Dans une déclaration rendue publique, Alain Bolodjwa affirme que la défense de la Constitution ne saurait céder le pas aux négociations politiques. Selon lui, le respect de la Loi fondamentale doit demeurer la priorité absolue, estimant qu’un dialogue politique ne peut produire des résultats durables que s’il repose d’abord sur le strict respect de l’ordre constitutionnel.
L’opposant indique avoir porté cette position lors des échanges internes de la coalition, sans réussir à convaincre les autres responsables. Refusant d’endosser une orientation qu’il ne partage pas, il dit avoir préféré prendre ses distances. « J’ai choisi de me retirer afin de ne pas donner l’impression de cautionner une orientation que je ne partage pas », a-t-il déclaré.

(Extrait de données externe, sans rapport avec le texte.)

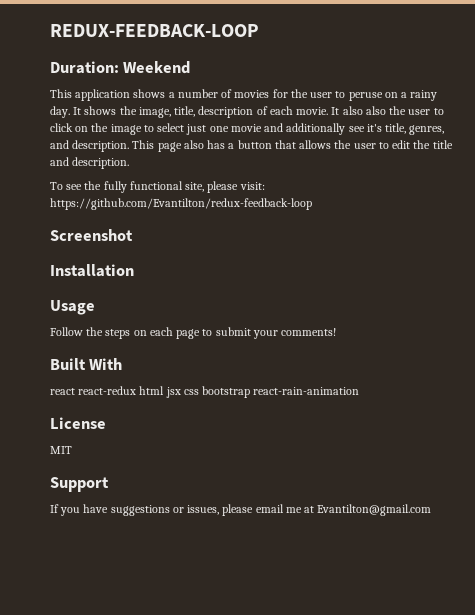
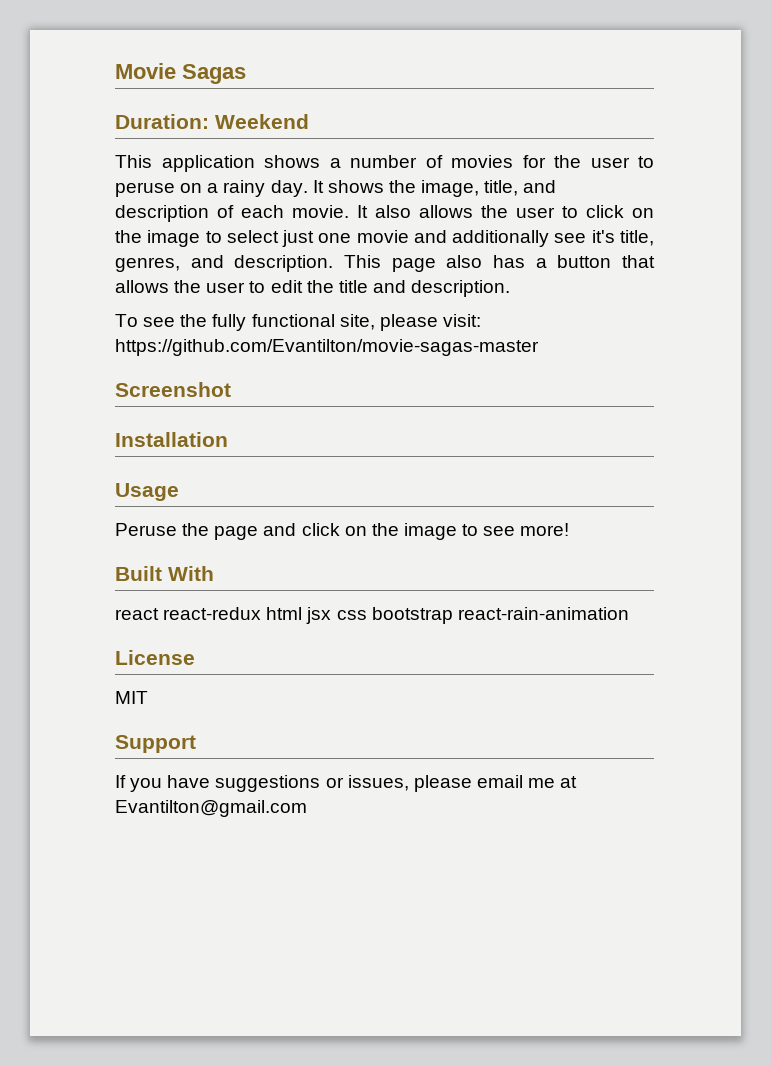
- REDUX-FEEDBACK-LOOP
+ Movie Sagas
- It shows the image, title, description of each movie.
+ It shows the image, title, and description of each movie.
- It also also the user to click on the image to select just one movie and additionally see it's title, genres, and description.
+ It also allows the user to click on the image to select just one movie and additionally see it's title, genres, and description.
- To see the fully functional site, please visit: https://github.com/Evantilton/redux-feedback-loop
+ To see the fully functional site, please visit: https://github.com/Evantilton/movie-sagas-master
- Follow the steps on each page to submit your comments!
+ Peruse the page and click on the image to see more!

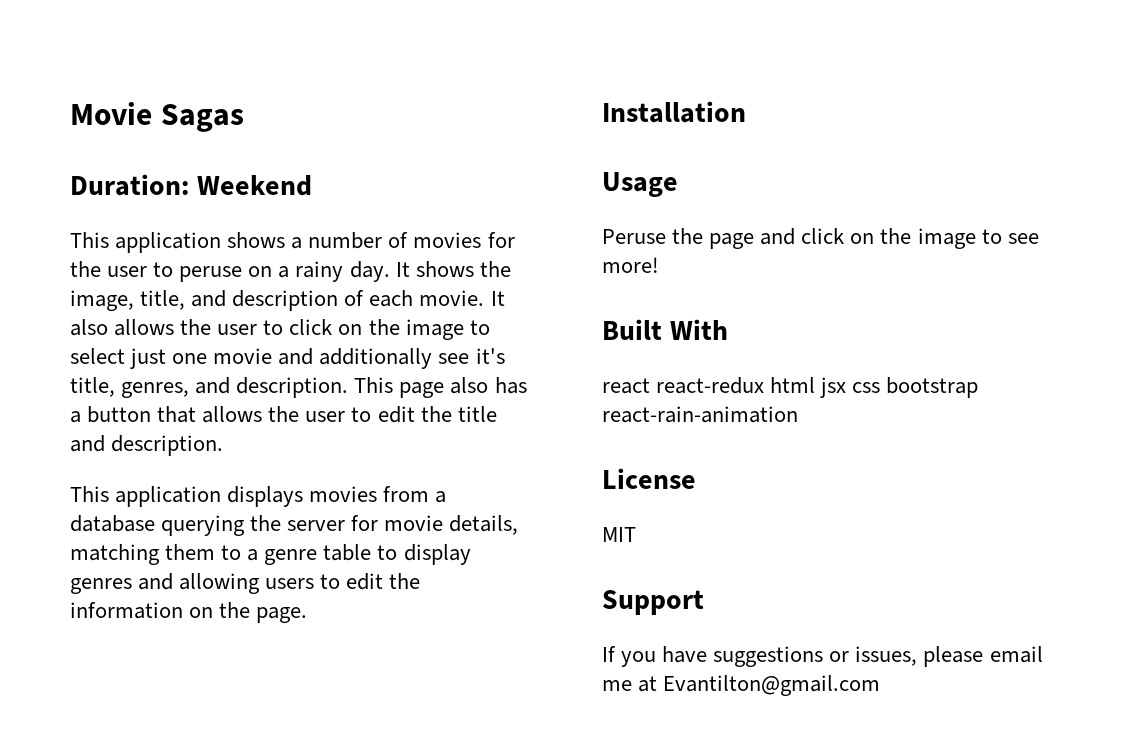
- To see the fully functional site, please visit: https://github.com/Evantilton/movie-sagas-master
- Screenshot
+ This application displays movies from a database querying the server for movie details, matching them to a genre table to display genres and allowing users to edit the information on the page.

Cette démission intervient quelques jours après la décision de la C64 de suspendre sa mobilisation contre le projet de révision constitutionnelle, à la suite de l’annonce par le président Félix-Antoine Tshisekedi Tshilombo de la tenue prochaine d’un dialogue national inclusif. Ce changement de cap continue d’alimenter les débats et les réactions au sein de la classe politique.
Le départ d’Alain Bolodjwa marque un tournant pour la Coalition Article 64, désormais confrontée au défi de préserver son unité. Au-delà d’un simple retrait, cette démission met en lumière les tensions qui traversent l’opposition et pourrait peser sur la suite de son combat autour de la Constitution et du dialogue politique.